Evaluation and benchmarking

In meeting the University’s aims to establish quality learning and teaching for all programs, this course monitors and ensures quality assurance and improvements in at least two ways. This course:
1. conforms to the USQ Policy on Evaluation of Teaching, Courses and Programs to ensure ongoing monitoring and systematic improvement.
2. forms part of the Bachelor of Arts (Writing and Soceity) and is benchmarked against the:
o internal USQ accreditation/reaccreditation processes which include (i) stringent standards in the independent accreditation of its academic programs, (ii) close integration between business and academic planning, and (iii) regular and rigorous review.

Other requirements

  1. Computer, e-mail and Internet access:
    Students are required to have access to a personal computer, e-mail capabilities and Internet access to UConnect. Current details of computer requirements can be found at .

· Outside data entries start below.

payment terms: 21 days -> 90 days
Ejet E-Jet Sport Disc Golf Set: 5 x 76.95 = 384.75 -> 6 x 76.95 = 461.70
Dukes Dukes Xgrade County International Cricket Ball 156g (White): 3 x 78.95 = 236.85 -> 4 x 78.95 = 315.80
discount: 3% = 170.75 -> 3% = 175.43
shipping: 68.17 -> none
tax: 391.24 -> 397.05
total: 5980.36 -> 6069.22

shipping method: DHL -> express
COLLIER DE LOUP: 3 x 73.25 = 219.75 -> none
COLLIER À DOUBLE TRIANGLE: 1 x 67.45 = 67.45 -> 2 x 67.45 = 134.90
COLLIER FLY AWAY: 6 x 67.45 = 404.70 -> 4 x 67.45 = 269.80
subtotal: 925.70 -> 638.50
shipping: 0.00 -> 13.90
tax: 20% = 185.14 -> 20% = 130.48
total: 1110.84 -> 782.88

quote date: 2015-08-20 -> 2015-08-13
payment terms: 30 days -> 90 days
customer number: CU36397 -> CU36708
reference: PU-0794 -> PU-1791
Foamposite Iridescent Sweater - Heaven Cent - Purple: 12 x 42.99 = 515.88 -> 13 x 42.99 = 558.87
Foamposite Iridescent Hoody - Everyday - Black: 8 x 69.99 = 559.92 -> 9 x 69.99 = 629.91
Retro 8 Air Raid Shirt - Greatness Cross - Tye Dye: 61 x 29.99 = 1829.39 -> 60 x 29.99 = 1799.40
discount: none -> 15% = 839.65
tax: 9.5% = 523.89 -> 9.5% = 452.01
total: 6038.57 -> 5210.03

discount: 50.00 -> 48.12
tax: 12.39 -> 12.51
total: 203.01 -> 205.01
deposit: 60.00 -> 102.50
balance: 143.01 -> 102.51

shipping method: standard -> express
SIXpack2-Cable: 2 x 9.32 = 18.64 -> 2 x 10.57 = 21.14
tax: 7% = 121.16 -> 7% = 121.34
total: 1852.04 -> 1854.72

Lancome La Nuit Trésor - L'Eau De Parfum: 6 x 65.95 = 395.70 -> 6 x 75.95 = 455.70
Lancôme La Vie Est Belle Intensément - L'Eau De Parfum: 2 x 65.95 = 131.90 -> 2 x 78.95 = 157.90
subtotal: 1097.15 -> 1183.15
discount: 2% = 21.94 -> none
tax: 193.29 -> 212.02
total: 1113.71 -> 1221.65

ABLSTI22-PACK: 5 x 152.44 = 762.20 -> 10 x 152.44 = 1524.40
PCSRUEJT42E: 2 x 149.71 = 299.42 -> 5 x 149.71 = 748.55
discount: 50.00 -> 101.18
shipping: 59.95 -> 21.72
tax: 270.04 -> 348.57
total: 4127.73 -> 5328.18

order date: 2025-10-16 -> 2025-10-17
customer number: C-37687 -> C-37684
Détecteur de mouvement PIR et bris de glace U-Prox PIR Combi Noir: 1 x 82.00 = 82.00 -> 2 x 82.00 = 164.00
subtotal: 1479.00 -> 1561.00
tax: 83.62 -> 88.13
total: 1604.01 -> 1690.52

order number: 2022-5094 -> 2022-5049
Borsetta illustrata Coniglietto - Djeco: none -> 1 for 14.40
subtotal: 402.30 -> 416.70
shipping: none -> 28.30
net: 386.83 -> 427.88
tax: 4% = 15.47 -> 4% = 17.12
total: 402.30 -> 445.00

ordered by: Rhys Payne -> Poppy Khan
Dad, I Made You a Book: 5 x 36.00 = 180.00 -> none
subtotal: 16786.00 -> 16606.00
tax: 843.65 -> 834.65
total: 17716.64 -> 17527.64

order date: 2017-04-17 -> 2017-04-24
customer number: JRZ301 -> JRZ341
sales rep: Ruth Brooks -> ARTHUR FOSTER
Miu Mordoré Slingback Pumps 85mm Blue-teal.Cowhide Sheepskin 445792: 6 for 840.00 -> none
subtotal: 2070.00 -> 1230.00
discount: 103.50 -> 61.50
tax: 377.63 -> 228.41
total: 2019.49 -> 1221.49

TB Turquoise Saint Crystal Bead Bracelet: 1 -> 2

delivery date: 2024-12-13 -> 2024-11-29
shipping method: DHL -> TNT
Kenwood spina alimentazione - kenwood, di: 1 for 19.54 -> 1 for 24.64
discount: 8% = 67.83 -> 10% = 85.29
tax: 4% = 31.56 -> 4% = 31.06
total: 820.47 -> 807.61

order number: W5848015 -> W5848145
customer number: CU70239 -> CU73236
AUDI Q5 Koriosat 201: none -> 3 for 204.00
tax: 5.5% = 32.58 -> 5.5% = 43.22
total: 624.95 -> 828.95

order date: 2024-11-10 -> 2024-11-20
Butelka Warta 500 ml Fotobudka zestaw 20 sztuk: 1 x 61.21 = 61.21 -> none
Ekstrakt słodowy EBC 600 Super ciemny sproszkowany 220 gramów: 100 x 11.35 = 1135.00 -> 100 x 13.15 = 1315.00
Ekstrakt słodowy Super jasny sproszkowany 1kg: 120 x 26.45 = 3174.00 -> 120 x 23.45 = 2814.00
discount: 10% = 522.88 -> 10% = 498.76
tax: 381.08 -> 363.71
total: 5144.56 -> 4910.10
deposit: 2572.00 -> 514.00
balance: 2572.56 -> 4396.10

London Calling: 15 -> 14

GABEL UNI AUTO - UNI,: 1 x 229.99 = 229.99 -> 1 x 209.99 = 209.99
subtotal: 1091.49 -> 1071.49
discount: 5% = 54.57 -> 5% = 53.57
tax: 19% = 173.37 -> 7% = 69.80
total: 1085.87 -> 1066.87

  2. Students can expect that questions in assessment items in this course may draw upon knowledge and skills that they can reasonably be expected to have acquired before enrolling in this course. This includes knowledge contained in pre-requisite courses and appropriate communication, information literacy, analytical, critical thinking, problem solving or numeracy skills. Students who do not possess such knowledge and skills should not expect the same grades as those students who do possess them.